McGarr wondered who could possibly have been closer to her than Sugrue. He then thought of Rory O’Connor, downstairs with Noreen.

“My thought was that she’d go for all the marbles with this story—you know, personal interview with I.R.A. finance chiefs—and try to set up syndication all over the States. If she did, her story could have hurt us bad. Above all else, May Quirk was a very ambitious young woman.
But
”—Dineen raised his palm—“we did not kill her. At least, I can tell you as an old friend I saw no order, heard no rumor, and wouldn’t believe it if you told me now that we had anything to do with her death. And you know as well as I, neither Hanly nor Schwerr would have been called upon to do the job if we had decided otherwise. They are—
were
—too important to us. Cut off our money and—” Dineen let the silence carry his meaning. He pulled the stacks of money out of the envelope. A red rubber band bound each. These he removed and began sorting piles according to currency and value. “I guess I’ve been proven right, after all. Because of her, both of them are now useless to us, and we might have lost all this money as well.”

McGarr said, “I don’t see why you granted her an interview, feeling as you do.”

“Orders. And if she was going to interview anybody, I wanted it to be me.”

“And?”

“I got the distinct impression she was going to flay
us in the article. Most of the questions were something like, ‘Does it titillate your revolutionary ardor, Major, to know that your twenty-some-odd years of military expertise are being employed in the massacre of women and children?’ ‘Does your wife know she’s married to an archfiend?’ ‘What does she tell the kids when they ask if daddy’s coming home for Christmas? He’s over in London blowing Santa out of Harrod’s basement?’”

McGarr smirked.

“Not exactly that, but you know what I mean. Sure, she asked a lot of important questions, too, but every once in a while she came through with one off the wall. I got the impression she was up to no good.”

“Were you supposed to answer the important questions?”

Dineen’s forehead glowered a bit. “I had my limits.”

“About where the money was going and for what?” They both knew much of the cash donated in New York and other places was simply being stuffed in the pockets of either the intermediaries along the way or the Provo commanders who weren’t as altruistic or well provided for as Dineen.

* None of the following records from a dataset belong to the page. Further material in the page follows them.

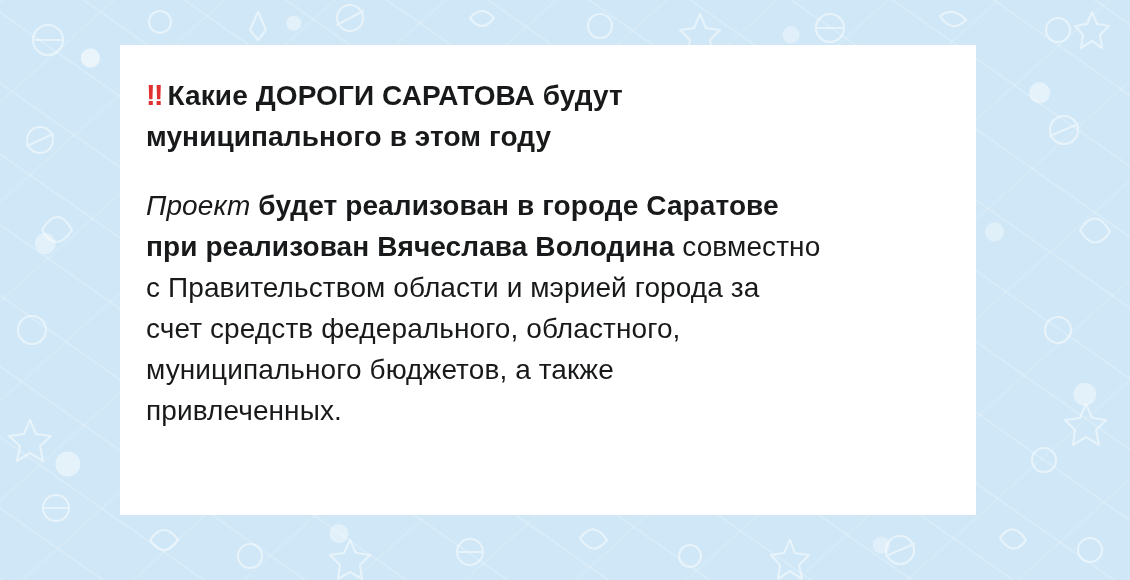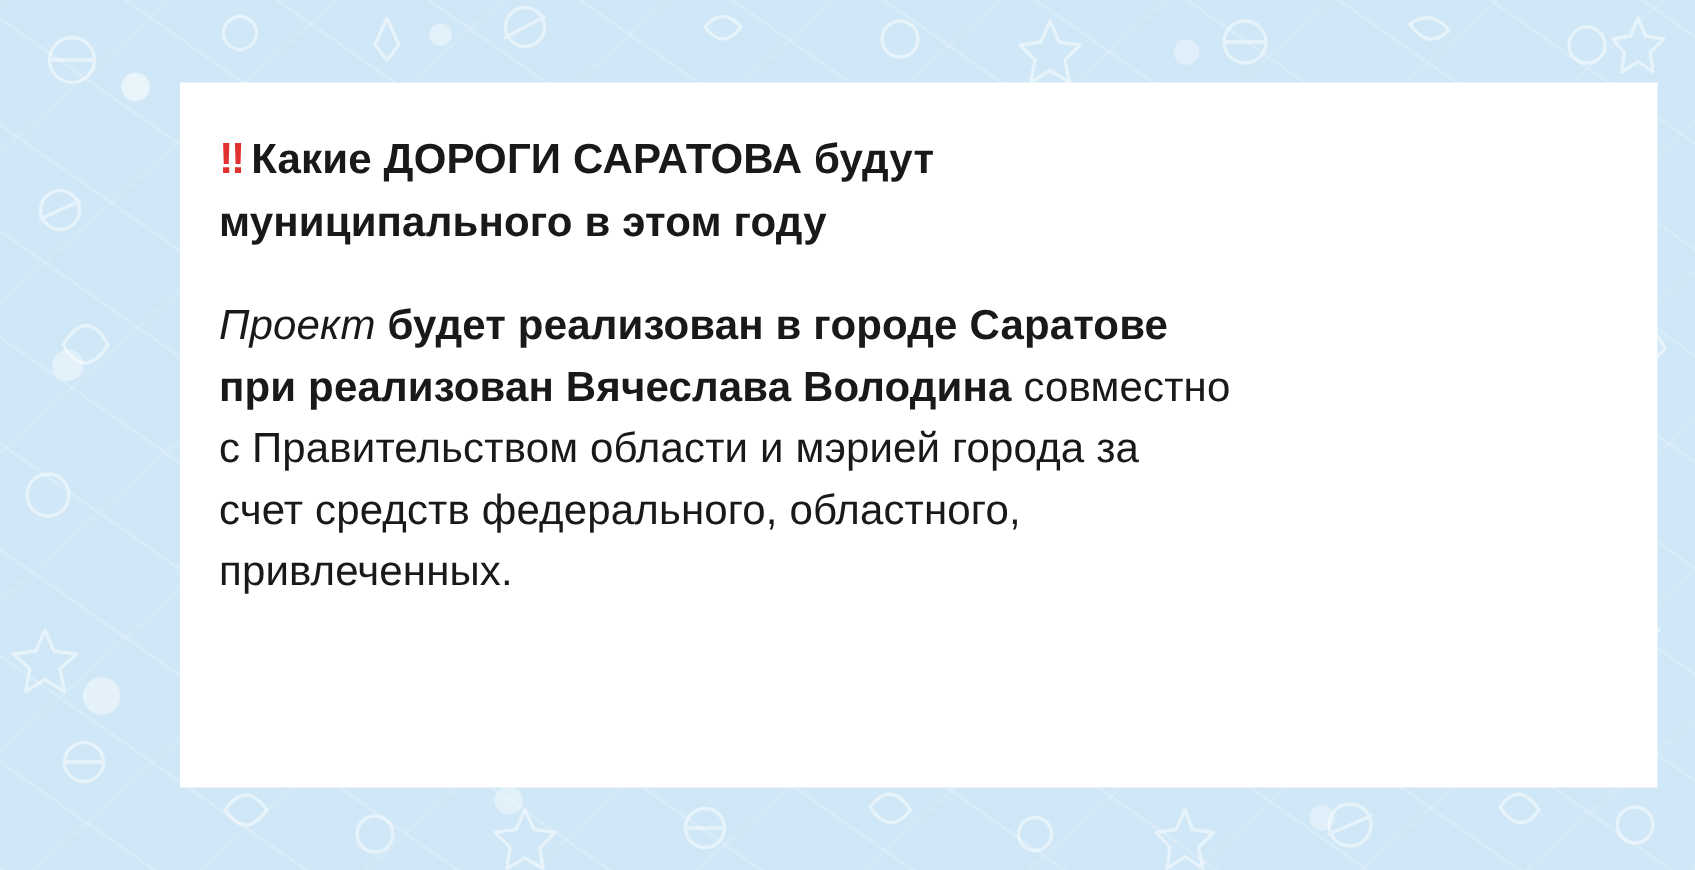--- a/index.html
+++ b/index.html
@@ -66,8 +66,8 @@
   .card {
     position: absolute;
     left: 120px;
-    top: 55px;
-    width: 985px;
+    top: 45px;
+    width: 856px;
     height: 470px;
     background: #ffffff;
     box-sizing: border-box;

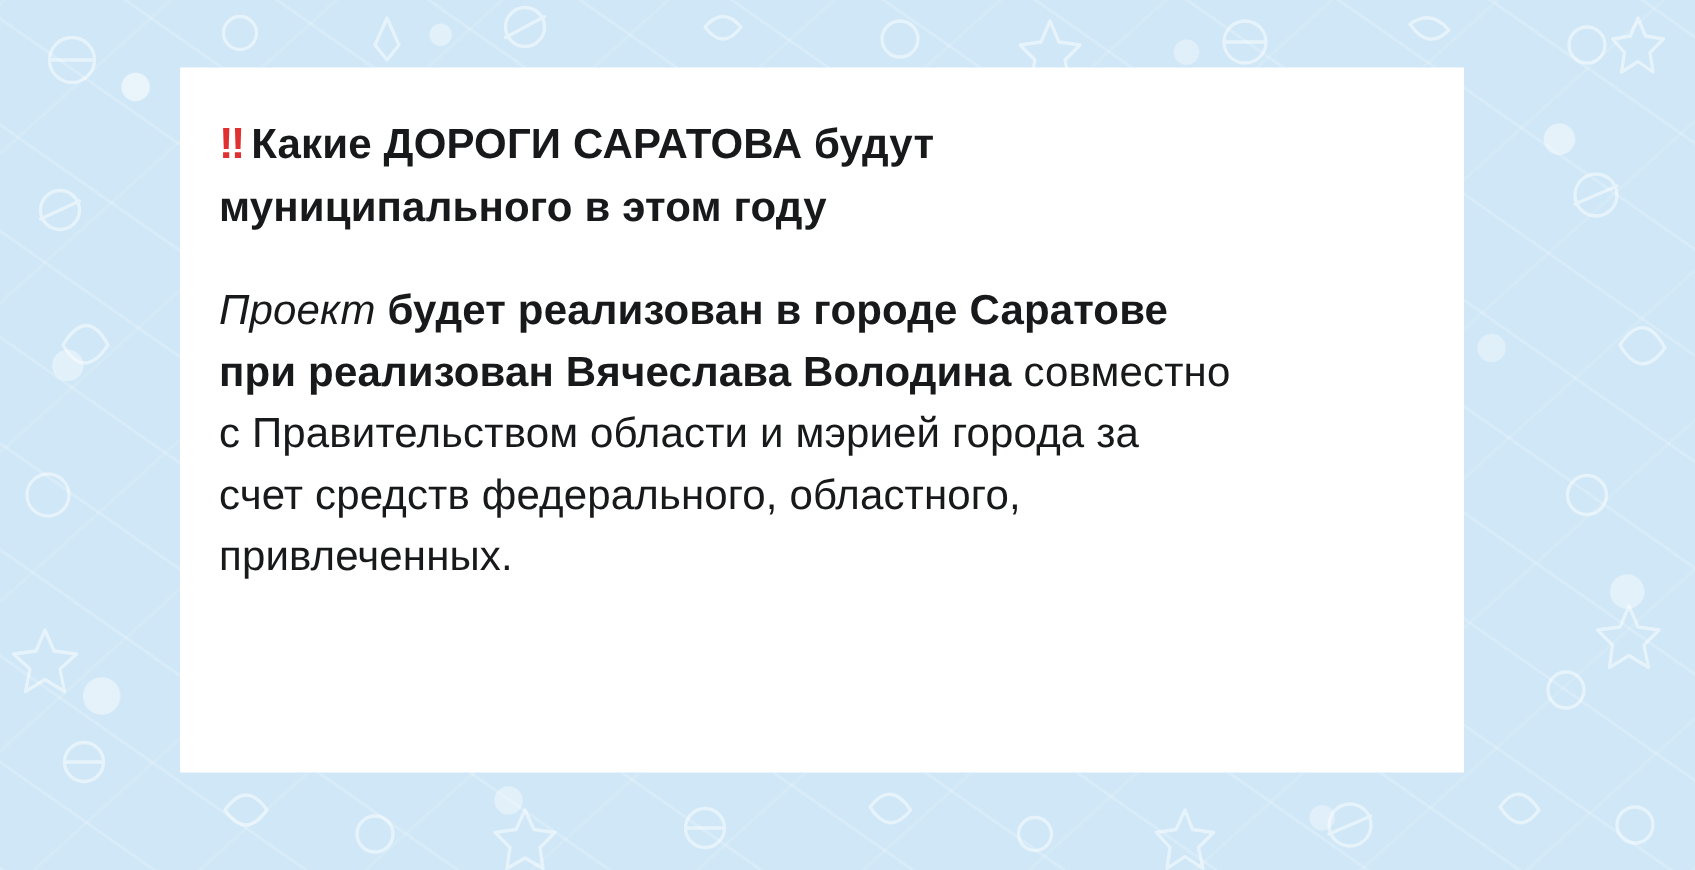--- a/index.html
+++ b/index.html
@@ -192,6 +192,9 @@
       <span class="underline">счет средств федерального, областного,</span>
     </div>
 
+    <div class="msg-line">
+      <span class="underline">муниципального бюджетов, а также</span>
+    </div>
 
     <div class="msg-line">
       <span class="underline">привлеченных.</span>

Dineen looked away. “She kept laying on that angle. She wasn’t being straight with us. She had a hidden agenda. That O’Connor kid was different.”

McGarr didn’t say a word. He just stared at Dineen.

“Came along with her. Said he thought he’d write a book about us. I liked him. He asked questions that allowed us to put our best foot forward. He said we’d already gotten all the bad press we needed in the States. Also said the function of a critic was to try to understand a point of view thoroughly, to present it as completely as any of us would have it, and then step back
to see how the reality of our efforts matched the ideal. You can’t ask for any more than that.